Yesterday, at GTC Taipei, Jensen brought out NVIDIA's new RTX Spark laptop in both hands.

This is the start of a new era of personal computing - the personal AI era.

In the new era, there are two competing platforms:
- @apple with macOS / MLX
- @nvidia with Windows / CUDA

Everyone will have an always-on personal agent that runs locally, constantly looking out for you, working for you proactively, monitoring the internet and talking to other agents. This will be a personal AI agent you own, that's private, that's aligned with you (not OpenAI or Anthropic). @karpathy calls it personal computing v2.

Let's set the scene for the new era of personal computing by diving into the one thing that will matter the most - the hardware.

The best hardware for local AI isn't what's running in a data center. It's a radically different problem. Here's a breakdown of the 3 most important things:

1. Memory.
LLMs are big. To run a model locally, you need to fit the entire model into memory. Apple (with Apple Silicon) and NVIDIA (with DGX Spark + RTX Spark) have both moved towards unified memory, which puts all the memory on one chip - leveraging cheaper LPDDR5X memory - useful for making more memory accessible to the GPU. The alternative competing architecture is a disaggregated CPU/GPU architecture - which is what the DGX Station uses. It has a large pool of slow LPDDR5X CPU memory (496GB @ 396GB/s), and a small pool of high-speed HBM3e GPU memory (252GB @ 7.1TB/s). It has a high bandwidth link (900GB/s) between the CPU memory and GPU memory, enabling fast disaggregated inference e.g. Attention on GPU, FFN on CPU. This enables running really large models like Kimi K2.6 (1T parameters) by offloading experts from CPU memory to GPU memory as they are needed. You could imagine something like this in a smaller form factor.
Hardware today:
- Apple M5 Max MacBook Pro: 128GB unified memory.
- NVIDIA DGX Spark / RTX Spark: 128GB unified memory.

2. Memory bandwidth.
In a data center, multiple user's requests can be batched together, which amortizes the cost of moving model weights into memory across many requests, pushing up arithmetic intensity to compute bound territory - meaning FLOPS matters a lot. Locally, everything runs at low batch size, which is low arithmetic intensity, i.e. memory bound - so FLOPS don't matter. What matters memory bandwidth.
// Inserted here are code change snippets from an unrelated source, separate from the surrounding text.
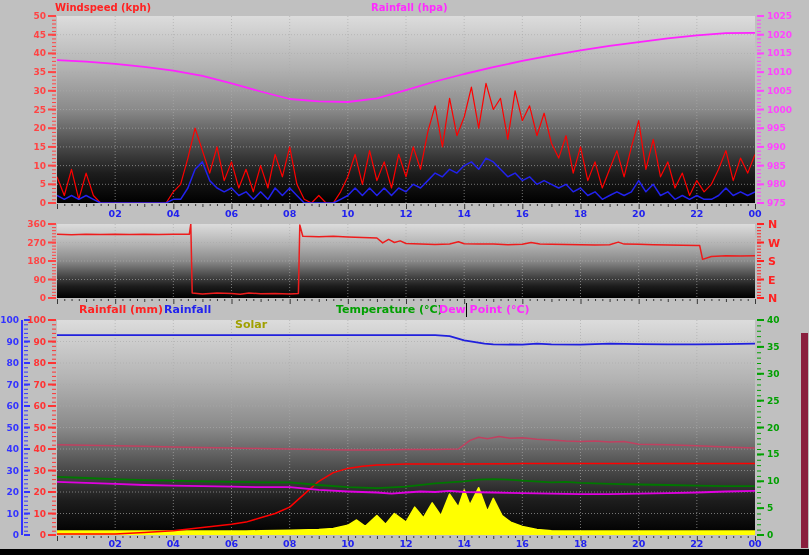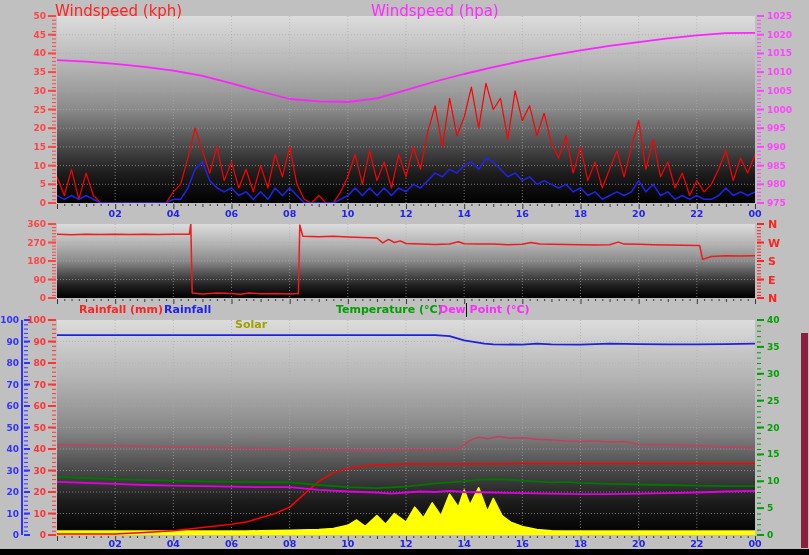--- a/index.html
+++ b/index.html
@@ -6,7 +6,7 @@
   #win{position:relative;width:809px;height:555px;background:#c0c0c0;overflow:hidden;
        font-family:"DejaVu Sans",sans-serif;}
   .abs{position:absolute;}
-  .hdr{font-size:15px;font-weight:normal;white-space:nowrap;}
+  .hdr{font-size:10px;font-weight:bold;white-space:nowrap;}
   .slab{font-size:11px;font-weight:bold;white-space:nowrap;}
   #chart-layer{position:absolute;left:0;top:0;}
   #caret{width:1px;height:14px;background:#000;}

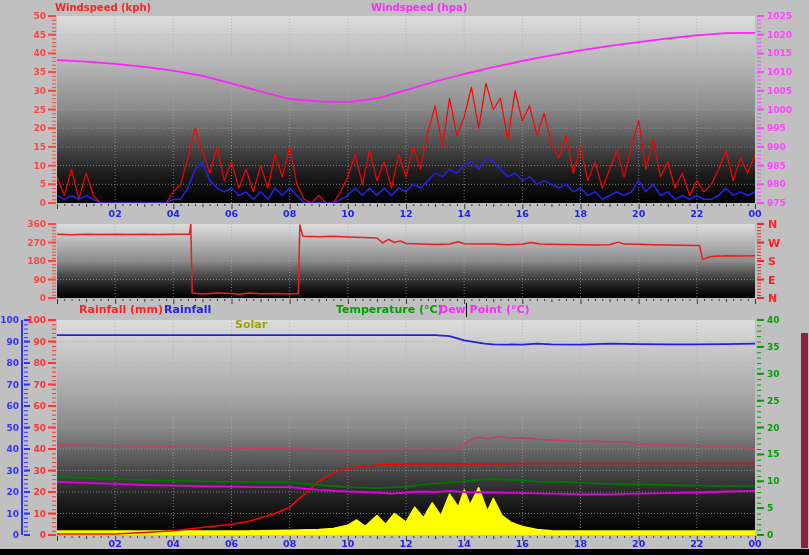--- a/index.html
+++ b/index.html
@@ -854,7 +854,7 @@
     </div>
 
   <div class="abs hdr" style="left: 55px; top: 2px; color: rgb(255, 34, 34);">Windspeed (kph)</div>
-  <div class="abs hdr" style="left: 371px; top: 2px; color: rgb(255, 42, 255);">Windspeed (hpa)</div>
+  <div class="abs hdr" style="left: 371px; top: 2px; color: rgb(255, 42, 255);">Rainfall (hpa)</div>
 
   <div class="abs slab" style="left: 79px; top: 303px; color: rgb(255, 34, 34);">Rainfall (mm)</div>
   <div class="abs slab" style="left: 164px; top: 303px; color: rgb(34, 34, 238);">Rainfall</div>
High memory bandwidth -> fast TPS. Low memory bandwidth -> slow TPS.
Hardware today:
- Apple M5 Max MacBook Pro: 617GB/s memory bandwidth.
- NVIDIA DGX Spark: 273GB/s memory bandwidth.
- NVIDIA RTX Spark: TBC.

3. Power.
In a data center, we talk about MegaWatts. Locally, we talk about Watts. Laptops have limited battery life. The best laptop batteries have a capacity of ~100Wh. LLM inference on a MacBook Pro consumes ~140W, meaning battery life with a persistent personal agent is less than an hour. This is unusable. The game will become how long can you run a useful agent on a laptop battery. Apple and NVIDIA will compete on how long an agent can run on battery - this will become the new battery life metric. This could be where an NPU or NPU/GPU hybrid really shines. Apple ANE has about 10x better power efficiency than the GPU on Apple Silicon (but has ~4-5x less memory bandwidth, with about the same FLOPS as the GPU). There will be an entire design space of how to build energy efficient agents - this will involve co-optimizing the harness, models, inference engines together.
Hardware today:
- Apple M5 Max MacBook Pro: Consumes 140W, battery capacity ~100Wh
- NVIDIA DGX Spark: Rated for 240W, consumes 140W. No battery (direct PSU).
- NVIDIA RTX Spark: TBC.

The hardware battle will be fierce, and I expect a move towards co-design, i.e. hardware designed *with* personal agent workloads. On top of this, models are improving, we're getting more intelligence per bit/watt, and open-source harnesses like @NousResearch Hermes / OpenClaw are improving rapidly. Within the next 2 years, we'll inevitably have unmetered, private Opus-4.8 / GPT-5.5 level intelligence running locally on a future version of a MacBook or RTX Spark. I like this future a lot better than the one where OpenAI / Anthropic control the intelligence layer of the internet and can rent-seek on intelligence.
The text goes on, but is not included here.